Ce philosophe d’outre-Manche a écrit une page charmante sur le rôle du verre dans la féerie. Pantoufles de verre, palais de verre, quenouilles de verre, il est certain que le verre y abonde : « Tout le monde peut vivre dans une maison de verre, s’il ne se trouve personne pour y jeter des cailloux… Souvenez-vous cependant que ce n’est pas la même chose d’être fragile que d’être éphémère… Heurtez un verre ; il ne durera pas un instant… Évitez simplement de le heurter : il durera mille ans. Ainsi semblait-il en être au pays des elfes, sur la terre. Le bonheur dépendait d’une chose que l’on ne devait pas faire, et que l’on aurait pu faire à chaque instant… » Si étrange, si insignifiante paraît être la chose à ne pas faire. « Un mot est oublié, et des cités périssent. Une lampe est allumée, et l’amour s’enfuit. Une fleur est arrachée, et des vies humaines se perdent… »

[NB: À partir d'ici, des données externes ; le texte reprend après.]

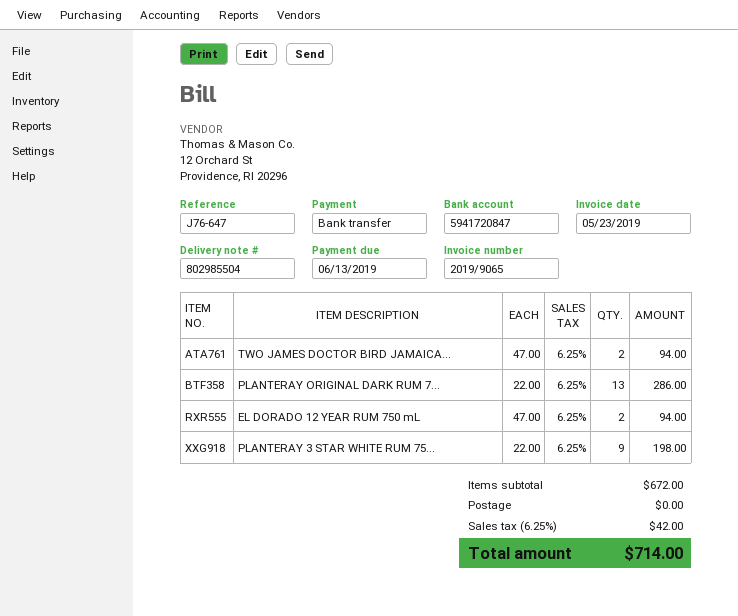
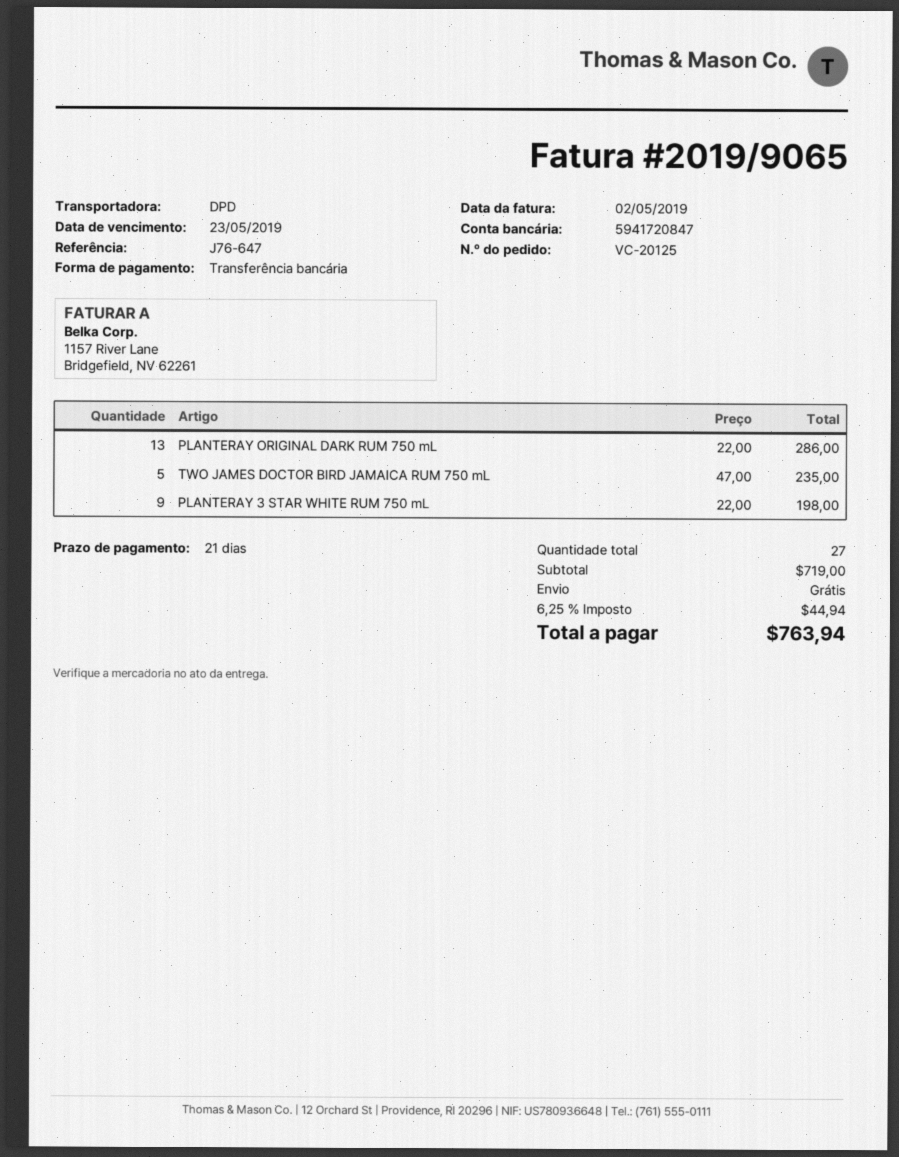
invoice date: 2019-05-23 -> 2019-05-02
due date: 2019-06-13 -> 2019-05-23
TWO JAMES DOCTOR BIRD JAMAICA...: 2 x 47.00 = 94.00 -> 5 x 47.00 = 235.00
EL DORADO 12 YEAR RUM 750 mL: 2 x 47.00 = 94.00 -> none
subtotal: 672.00 -> 719.00
tax: 6.25% = 42.00 -> 6.25% = 44.94
total: 714.00 -> 763.94

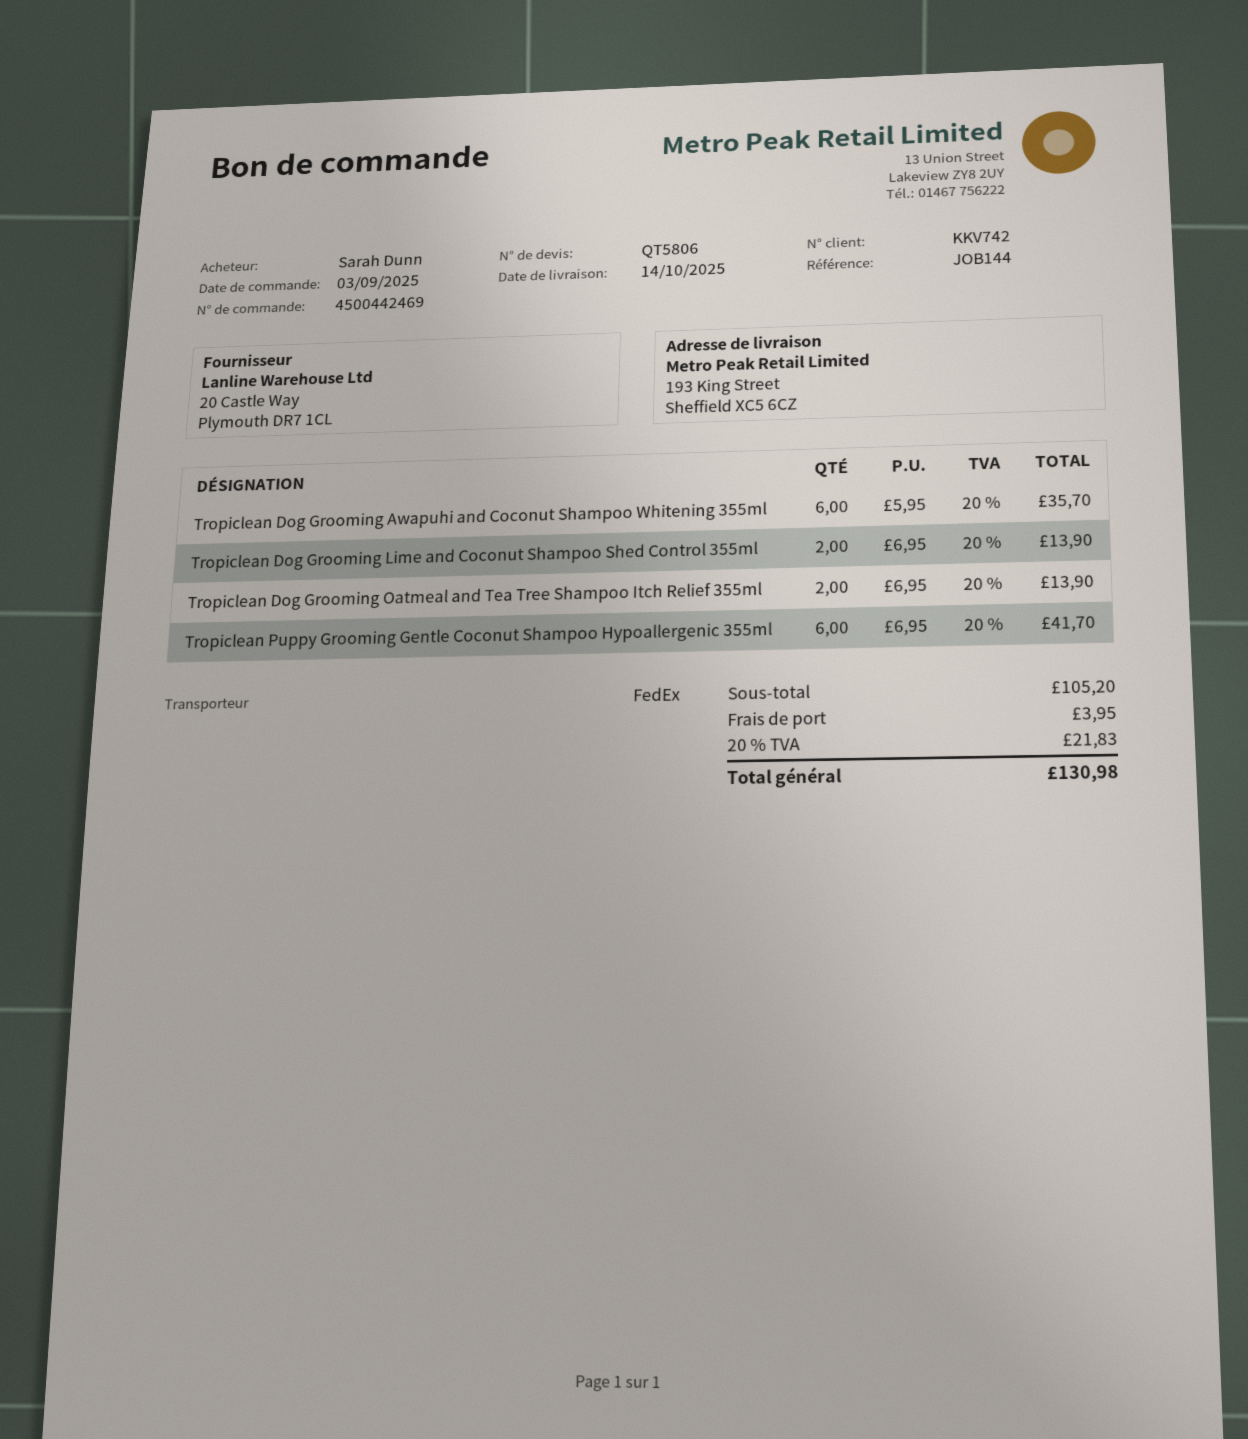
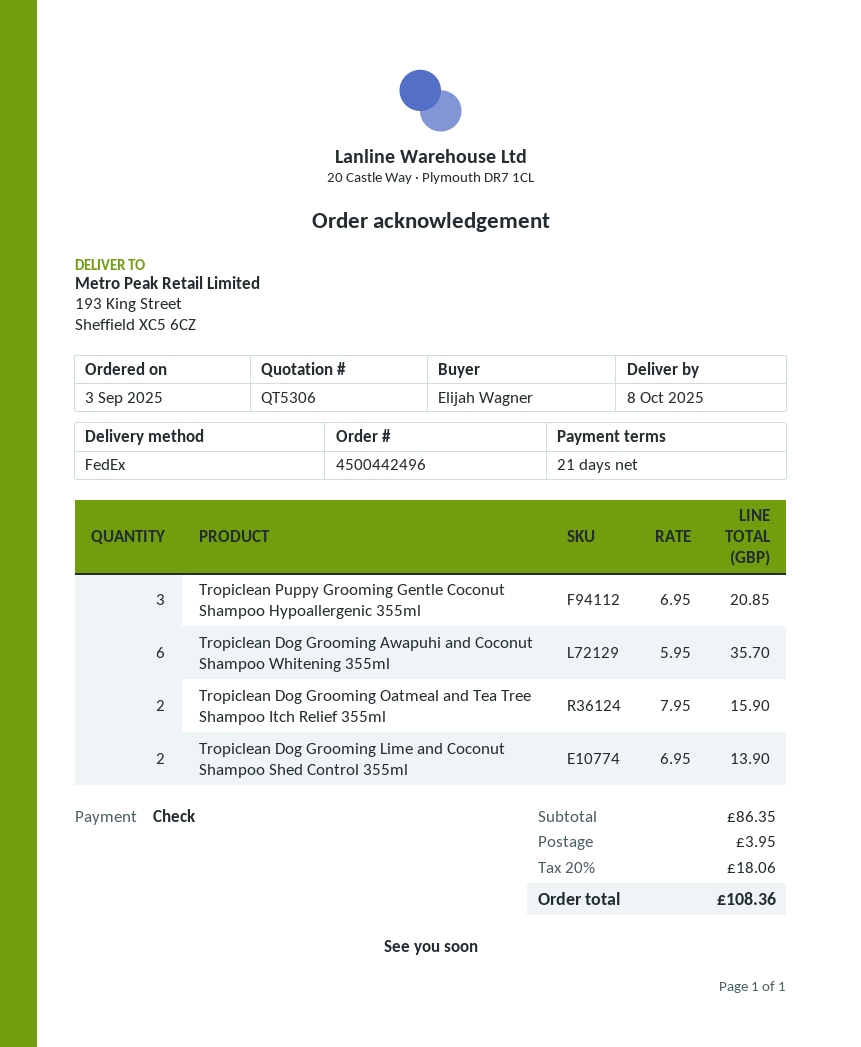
quote number: QT5806 -> QT5306
order number: 4500442469 -> 4500442496
delivery date: 2025-10-14 -> 2025-10-08
ordered by: Sarah Dunn -> Elijah Wagner
Tropiclean Dog Grooming Oatmeal and Tea Tree Shampoo Itch Relief 355ml: 2 x 6.95 = 13.90 -> 2 x 7.95 = 15.90
Tropiclean Puppy Grooming Gentle Coconut Shampoo Hypoallergenic 355ml: 6 x 6.95 = 41.70 -> 3 x 6.95 = 20.85
subtotal: 105.20 -> 86.35
tax: 20% = 21.83 -> 20% = 18.06
total: 130.98 -> 108.36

De même il est un atome de vérité qui vous paraît fort indifférent à votre vie morale, et vous jugez inutile de le retenir ; s’il s’échappe, cette même vie morale vous semblera plus languissante. Pourquoi ? C’est que l’absence d’une vérité dans votre atmosphère — quelle que soit cette vérité, morale ou métaphysique — y diminue la somme d’air respirable.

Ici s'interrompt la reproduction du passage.